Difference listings

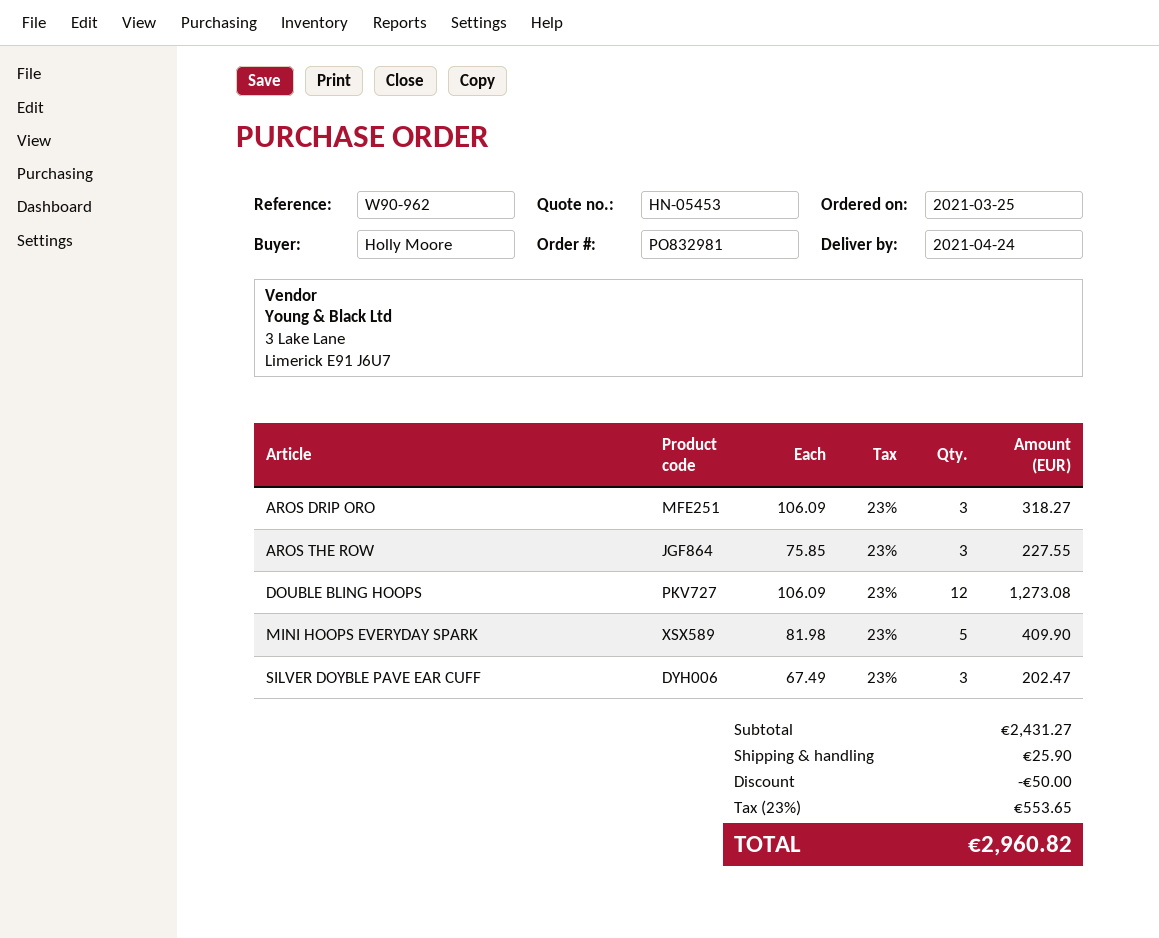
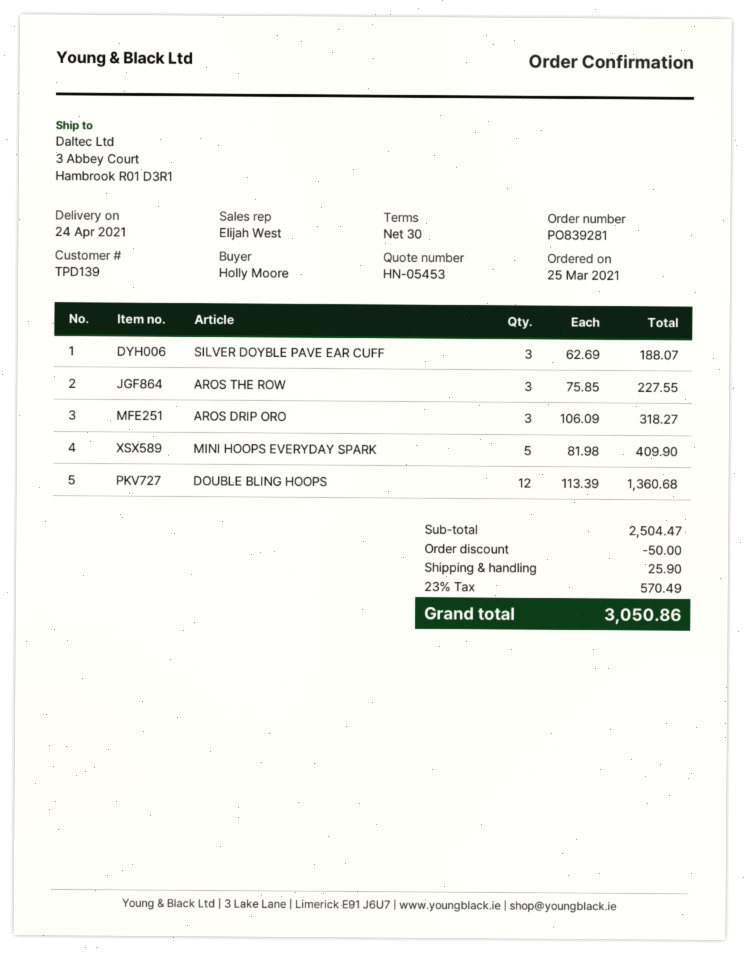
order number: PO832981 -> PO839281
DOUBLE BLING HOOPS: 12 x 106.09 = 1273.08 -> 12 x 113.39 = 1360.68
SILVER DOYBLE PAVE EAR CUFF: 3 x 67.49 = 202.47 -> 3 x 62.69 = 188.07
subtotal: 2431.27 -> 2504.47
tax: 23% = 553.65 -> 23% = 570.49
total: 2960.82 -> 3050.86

**EXERCISE OBJECTIVE:** Return, word for word, every line from the line with "SILVER DOYBLE PAVE" to the final line of the data.

**ANSWER SECTION:**
SILVER DOYBLE PAVE EAR CUFF: 3 x 67.49 = 202.47 -> 3 x 62.69 = 188.07
subtotal: 2431.27 -> 2504.47
tax: 23% = 553.65 -> 23% = 570.49
total: 2960.82 -> 3050.86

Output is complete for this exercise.